Web interface edit records
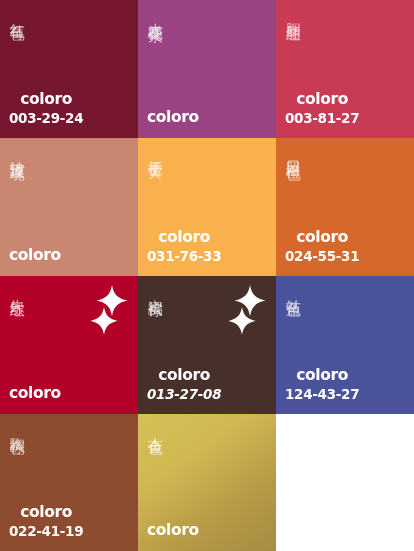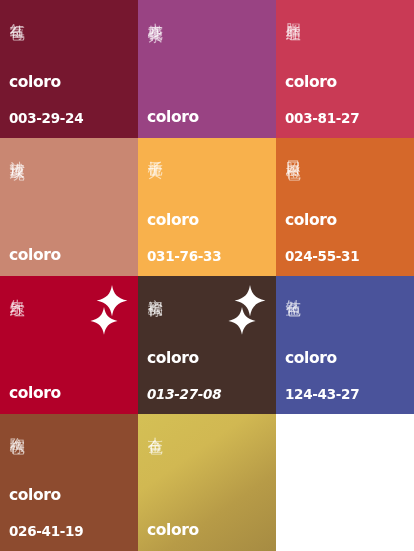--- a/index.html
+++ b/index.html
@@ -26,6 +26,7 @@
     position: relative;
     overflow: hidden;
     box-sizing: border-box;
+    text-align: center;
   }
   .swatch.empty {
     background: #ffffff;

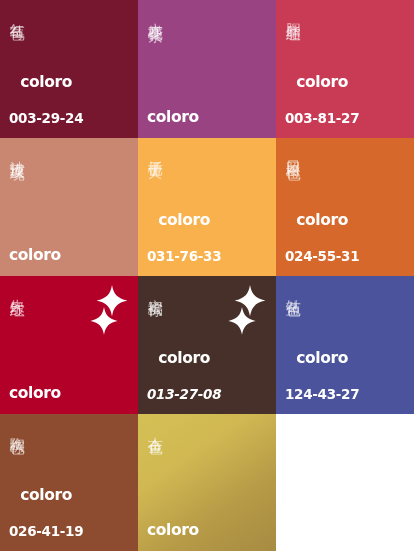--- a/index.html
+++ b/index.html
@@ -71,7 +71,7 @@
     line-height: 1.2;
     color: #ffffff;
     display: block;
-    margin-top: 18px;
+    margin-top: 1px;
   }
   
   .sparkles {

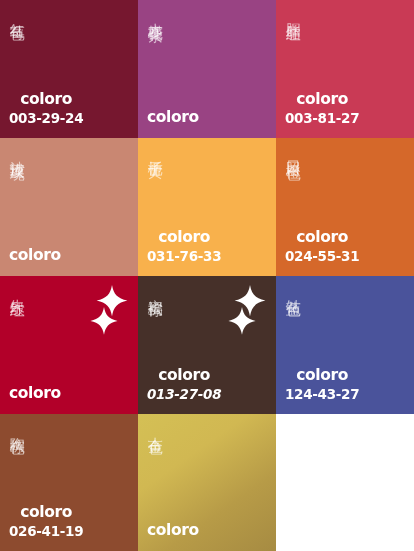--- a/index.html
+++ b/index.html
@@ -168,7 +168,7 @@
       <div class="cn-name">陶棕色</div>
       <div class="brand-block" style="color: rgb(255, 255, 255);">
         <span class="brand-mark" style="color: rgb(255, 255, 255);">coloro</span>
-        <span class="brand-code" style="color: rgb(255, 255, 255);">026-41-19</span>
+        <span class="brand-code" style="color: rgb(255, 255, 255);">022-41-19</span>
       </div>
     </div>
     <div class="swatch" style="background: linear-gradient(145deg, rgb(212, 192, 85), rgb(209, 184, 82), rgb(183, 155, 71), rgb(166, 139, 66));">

---

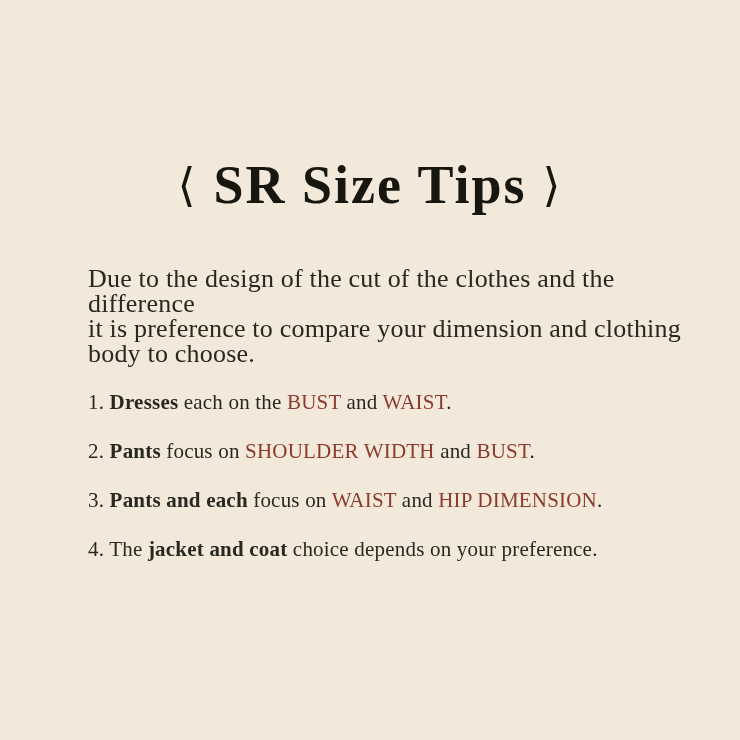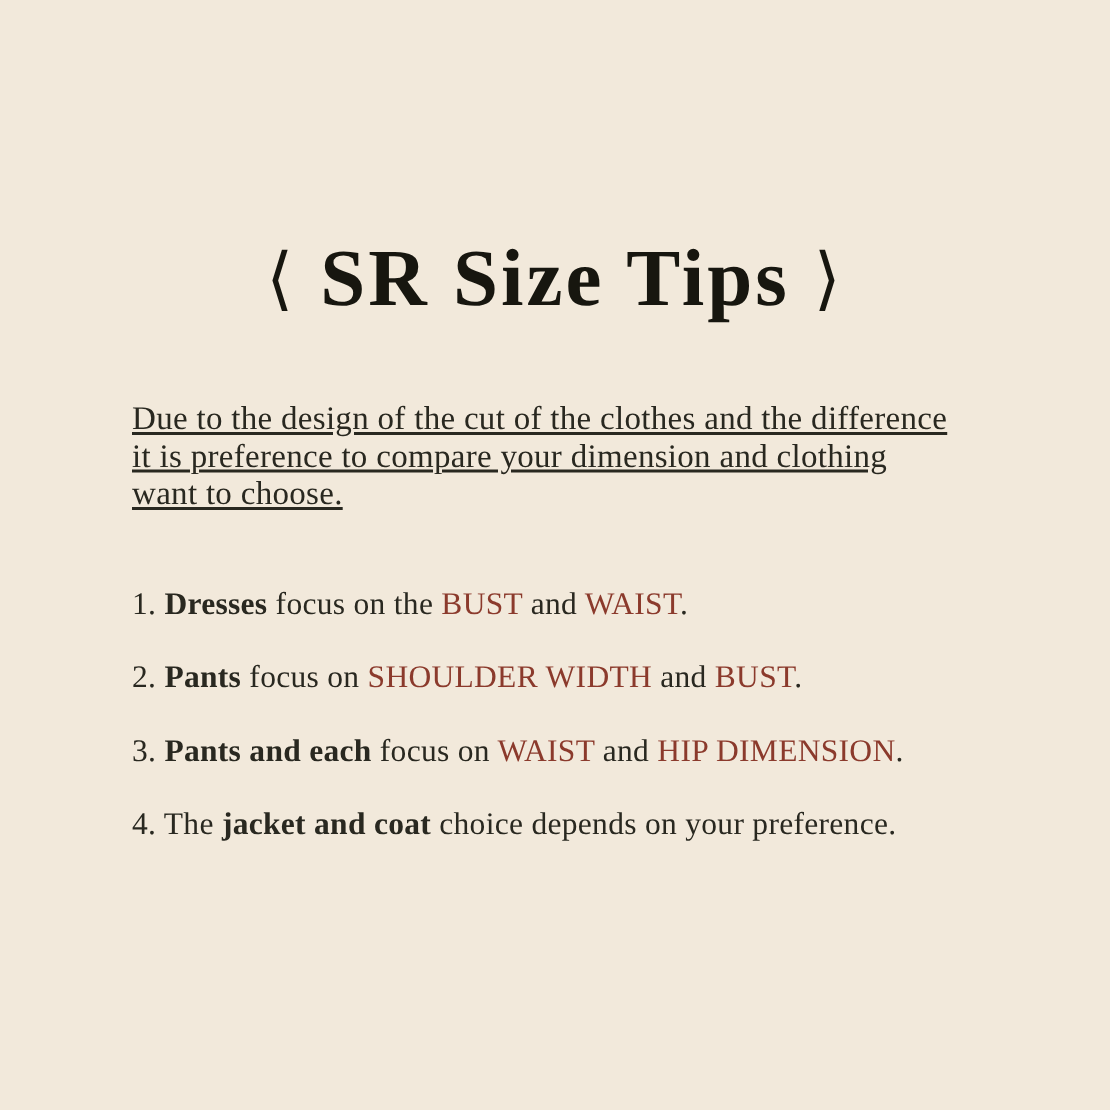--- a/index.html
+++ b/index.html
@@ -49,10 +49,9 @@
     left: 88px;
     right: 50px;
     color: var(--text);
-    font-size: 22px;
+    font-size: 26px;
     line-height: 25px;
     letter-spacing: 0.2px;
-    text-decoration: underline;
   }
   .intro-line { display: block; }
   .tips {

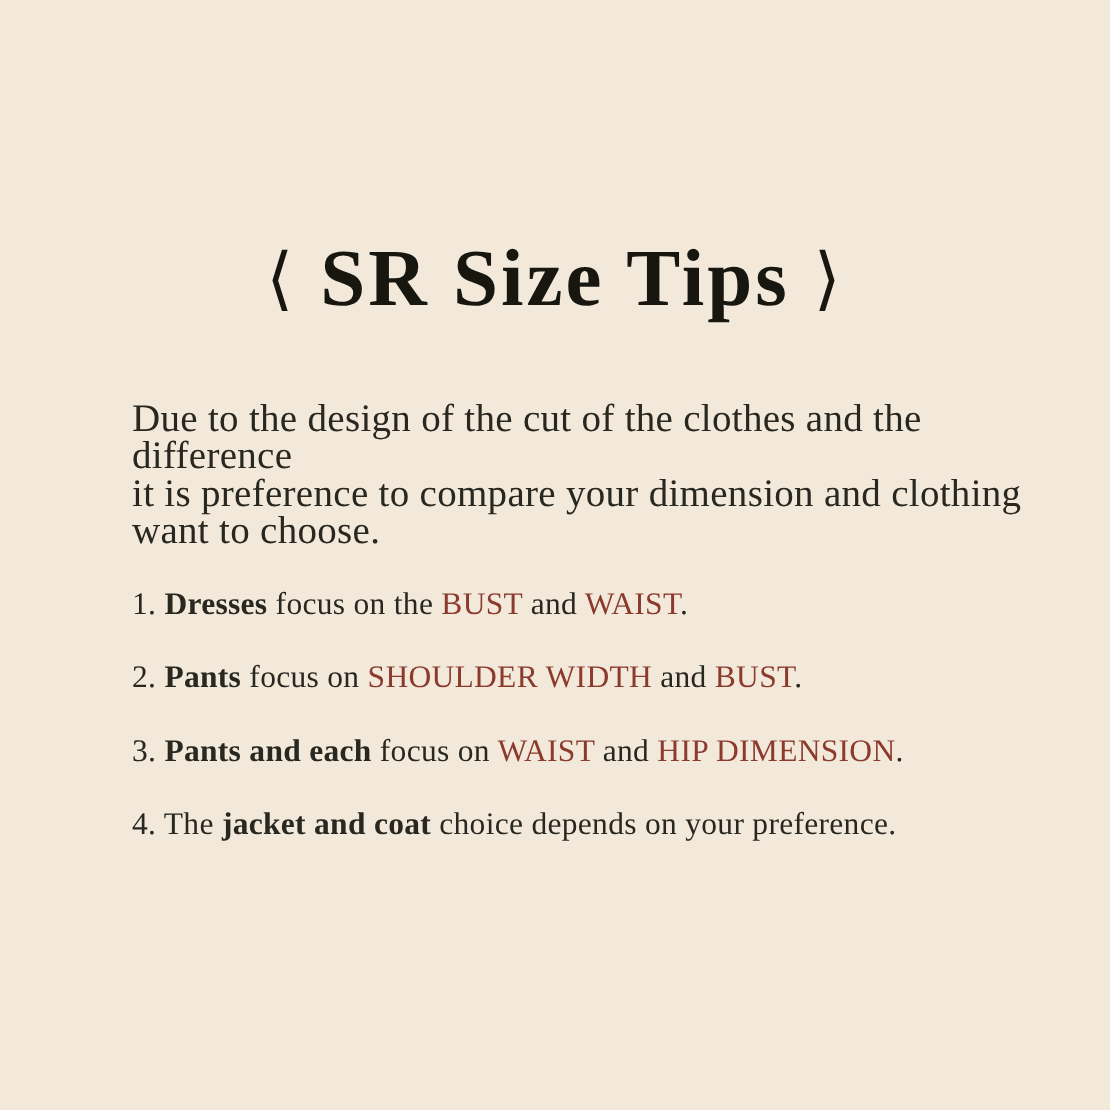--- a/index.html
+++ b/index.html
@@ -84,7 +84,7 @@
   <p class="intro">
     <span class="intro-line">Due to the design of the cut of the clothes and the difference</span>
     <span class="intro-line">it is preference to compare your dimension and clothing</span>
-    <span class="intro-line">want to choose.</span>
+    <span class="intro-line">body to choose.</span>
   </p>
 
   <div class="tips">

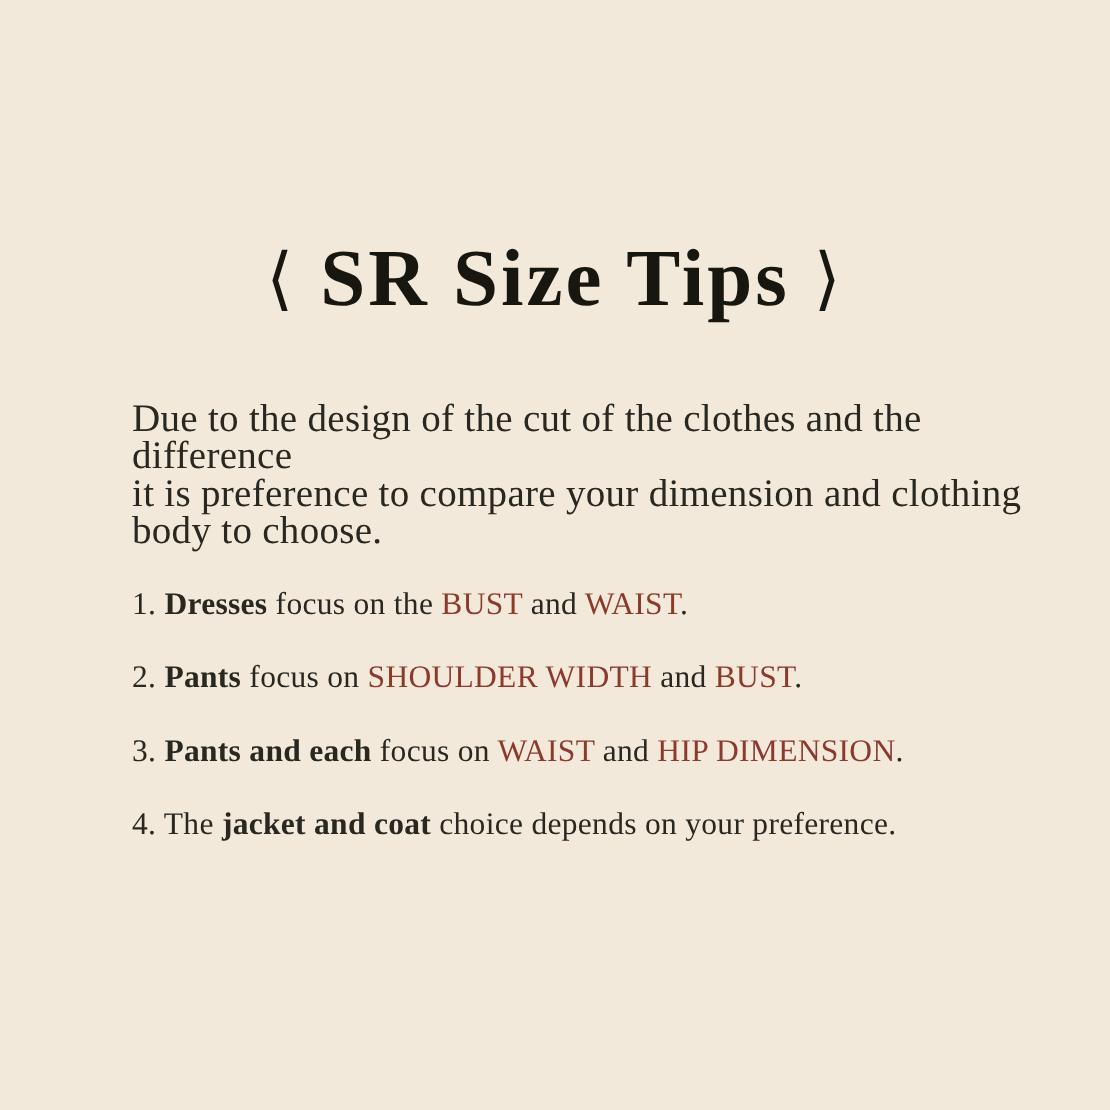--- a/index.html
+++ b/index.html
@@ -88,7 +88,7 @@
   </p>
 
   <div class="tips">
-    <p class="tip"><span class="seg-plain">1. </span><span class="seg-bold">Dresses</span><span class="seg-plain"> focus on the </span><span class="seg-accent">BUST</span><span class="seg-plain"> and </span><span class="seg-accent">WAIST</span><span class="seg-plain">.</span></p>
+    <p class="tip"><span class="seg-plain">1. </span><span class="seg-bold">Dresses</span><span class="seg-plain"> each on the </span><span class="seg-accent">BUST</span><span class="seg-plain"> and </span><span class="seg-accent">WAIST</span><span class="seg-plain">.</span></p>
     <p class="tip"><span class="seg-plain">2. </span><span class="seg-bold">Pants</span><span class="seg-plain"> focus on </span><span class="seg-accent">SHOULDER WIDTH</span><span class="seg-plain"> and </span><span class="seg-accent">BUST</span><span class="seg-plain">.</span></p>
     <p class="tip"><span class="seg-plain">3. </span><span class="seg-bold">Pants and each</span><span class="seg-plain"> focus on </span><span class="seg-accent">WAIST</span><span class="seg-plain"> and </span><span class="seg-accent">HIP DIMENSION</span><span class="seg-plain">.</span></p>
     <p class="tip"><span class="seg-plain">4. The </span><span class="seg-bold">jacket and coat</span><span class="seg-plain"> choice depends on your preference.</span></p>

WORK ITEM
Pick out the lines above containing the word "Dresses", then copy them.

EXERCISE RESPONSE
-    <p class="tip"><span class="seg-plain">1. </span><span class="seg-bold">Dresses</span><span class="seg-plain"> focus on the </span><span class="seg-accent">BUST</span><span class="seg-plain"> and </span><span class="seg-accent">WAIST</span><span class="seg-plain">.</span></p>
+    <p class="tip"><span class="seg-plain">1. </span><span class="seg-bold">Dresses</span><span class="seg-plain"> each on the </span><span class="seg-accent">BUST</span><span class="seg-plain"> and </span><span class="seg-accent">WAIST</span><span class="seg-plain">.</span></p>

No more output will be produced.